Le lendemain, dès que l'aube fut levée, les voyageurs s'en allèrent. Saal marchait vite, trop vite pour Dia ; et la jeune femme peinait à se maintenir à sa hauteur, car elle n'avait pas l'habitude des longs trajets. Il ne fallut que quelques heures à sa détermination pour se transformer en lassitude, d'autant plus que Saal se révélait un compagnon de route très peu bavard.

Lorsqu'ils s'arrêtèrent pour manger à midi, Dia sauta sur l'occasion. C'était la première pause qu'ils faisaient, et elle était fatiguée bien qu'il restât encore plusieurs heures de marche avant le soir, mais il fallait bien engager la conversation. Peut-être le voyage serait-il moins pénible s'ils discutaient.

– Tu ne m'as pas dit où nous allions, commença-t-elle.

– En effet.

Il avait si peu parlé depuis la veille que la jeune femme en avait oublié le timbre de sa voix, grave et mélodieux. C'était plutôt agréable à entendre – les plus belles voix, souvent, sont celles que l'on entend peu.

– Pourquoi ne pas me le dire ?

– Ça porte malheur.

– C'est une superstition de chez toi ?

– Non, c'est mon expérience.

Diafthora fit la moue. Elle avait espéré qu'il se montre plus avenant.

– Tu as parlé du sud. Il y a quoi au sud ?

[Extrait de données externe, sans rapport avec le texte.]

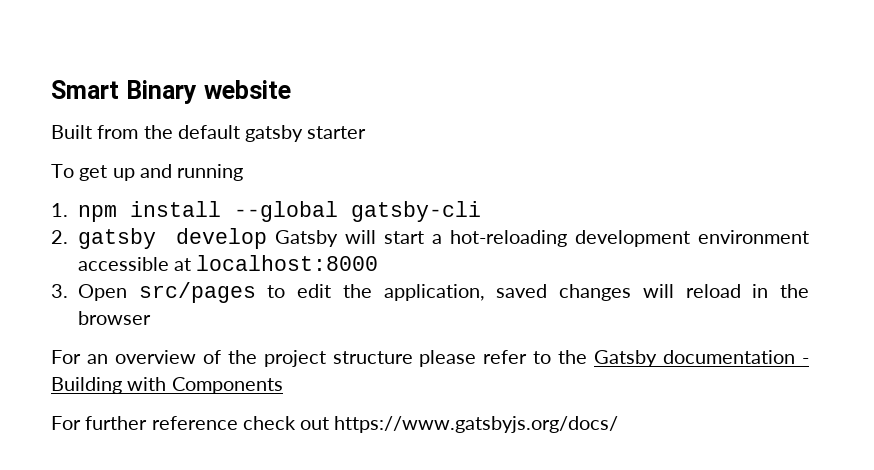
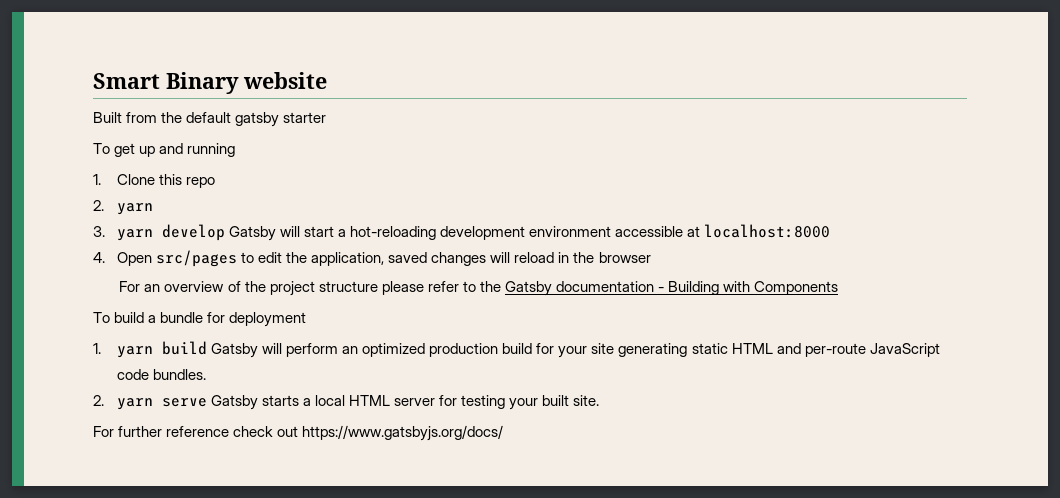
- 1. npm install --global gatsby-cli
- 2. gatsby develop Gatsby will start a hot-reloading development environment accessible at localhost:8000
+ 1. Clone this repo
+ 2. yarn
+ 3. yarn develop Gatsby will start a hot-reloading development environment accessible at localhost:8000
- 3. Open src/pages to edit the application, saved changes will reload in the browser
+ 4. Open src/pages to edit the application, saved changes will reload in the browser
+ To build a bundle for deployment
+ 1. yarn build Gatsby will perform an optimized production build for your site generating static HTML and per-route JavaScript code bundles.
+ 2. yarn serve Gatsby starts a local HTML server for testing your built site.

– Une grande rivière, la Perlucida. Des villes, comme Alyssum la côtière. La côte. Des pêcheurs. La mer. Plus bas dans la mer, les Îles-Basses. Des gens.

Il sourit et planta son regard dans le sien. Ses yeux étaient d'un vert profond rare.

– Et des arbres et des collines et des chemins. Ça répond à ta question ?

– Non.

– Tant pis.

Saal s'étira et renoua avec nonchalance le lien qui retenait ses cheveux bruns sur sa nuque. La conversation était terminée.

Lorsque les voyageurs s'arrêtèrent à nouveau, le soleil avait déjà bien décliné. Dia était épuisée. Elle défit ses souliers, comptant apaiser un peu ses pieds meurtris par la route, mais ils étaient toujours aussi douloureux, et la jeune femme se résigna.

Les deux compagnons de voyage mangèrent leur maigre ration sans un mot l'un pour l'autre, car Dia était trop lasse pour tenter de briser le mutisme de Saal. Le temps qu'ils finissent leur repas, la nuit avait déjà commencé à tomber. La jeune femme fit mine de s'étendre – le repos, enfin !

– Ne t'allonge pas maintenant ! lança Saal. Tu prends le premier tour de garde. Réveille-moi vers minuit.

Il se coucha ensuite sous sa couverture, avec une nonchalance exaspérante, tandis que Dia se rasseyait près du feu qu'il avait allumé. Elle se demanda, l'espace d'un instant, comment il organisait ses gardes lorsqu'il voyageait seul. Restait-il éveillé toute la nuit ? La jeune femme en doutait : le dos tourné, il semblait déjà plongé dans un sommeil profond.

Très vite, les yeux de Dia menacèrent de se fermer. Soucieuse de rester éveillée, elle laissa son regard errer sur le paysage de plus en plus assombri par la nuit tombante. Il ne fallut que peu de temps pour qu'elle se retrouve dans le noir quasi-complet, entourée d'ombres mouvantes. La demi-lune masquée par les nuages laissait à la maigre flambée le soin d'éclairer Dia.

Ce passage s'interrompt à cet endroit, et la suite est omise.